HomeHabit is not refreshing when Daydream is active

igor · April 17, 2022, 5:17pm

ItemStateEvent processing was were from the beginning it seems, so I would be reluctant to exclude it, since I don’t remember what was the reasoning for it (Labs option might work).
Will look more through history of changes, to see if I can find some more info.

What do you mean by missing events?

Flole · April 17, 2022, 5:34pm

Oh I thought I stated it clearly what the current state is, but seems like I didnt, sorry about that. So Homehabit seems to be building up a “message queue” up to some point (that’s when I started to see the time item lagging behind), and then at some point it started skipping updates, so the time item was incremented in 2 second steps for example. “One-Time-Events” like turning on a light were often skipped/not represented properly in the UI, periodic events like the power consumption reporting from my meter was working (but probably just like the time item with skipped messages in between, just that it doesn’t really matter in this case). I first thought it might be an openHAB issue, but all events reach that apply function in HomeHabit, but then they get lost somewhere internally and never get represented in the UI. So I turn on a light, I see the json being passed to that apply function, but HomeHabit never refreshes the state (so it stays off).

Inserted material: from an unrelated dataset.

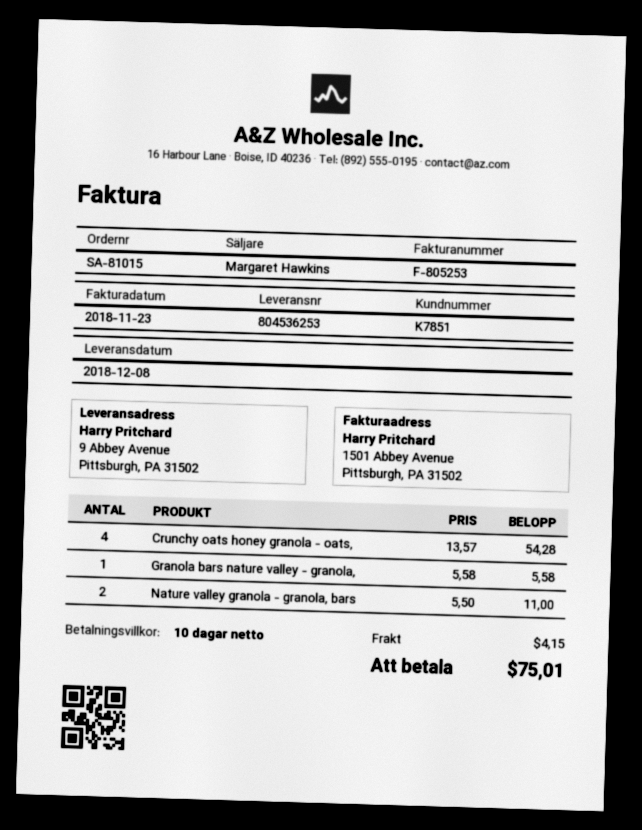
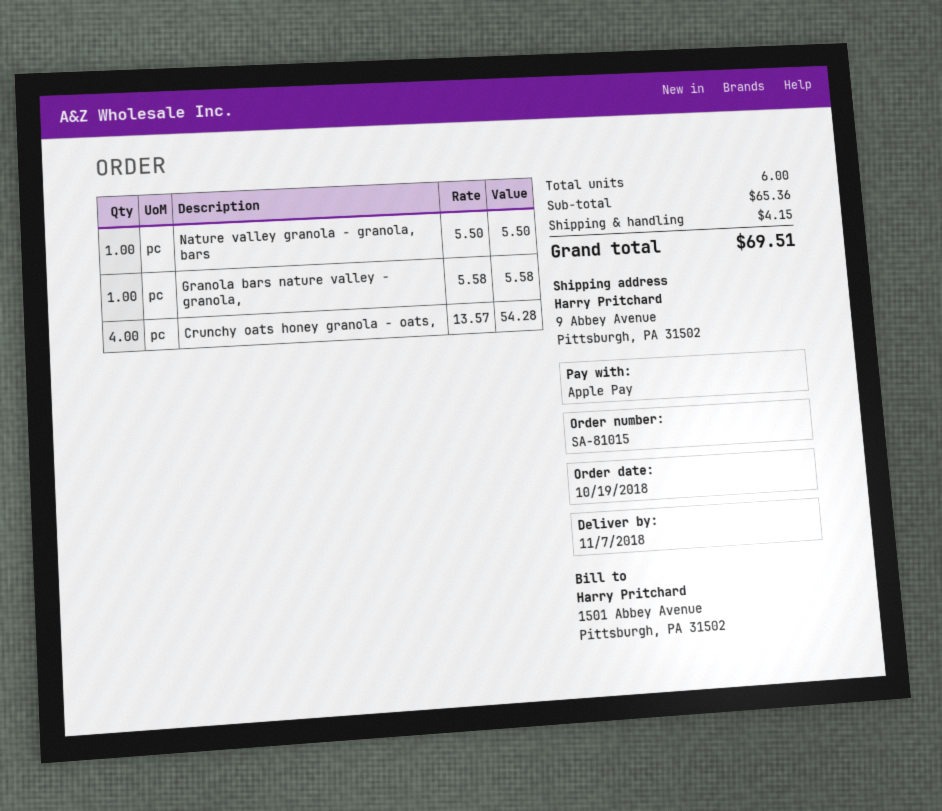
delivery date: 2018-12-08 -> 2018-11-07
Nature valley granola - granola, bars: 2 x 5.50 = 11.00 -> 1 x 5.50 = 5.50
total: 75.01 -> 69.51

I don’t think it’s any specific change that introduced this issue, probably just my system getting bigger and bigger with more events coming in and being forwarded to HomeHabit. If you want to reproduce this you can probably just add more and more items to your OH Installation and then at some point you will probably see the same behavior (it could even be that a huge load of messages breaks it so it’s skipping messages and then it never recovers from that), I think that makes more sense than looking through changes.

igor · April 17, 2022, 5:47pm

Got it, thanks for additional details.

On the history of changes, ItemStateEvent might have been needed at some point to workaround some missing change events, but not anymore. That was my thinking.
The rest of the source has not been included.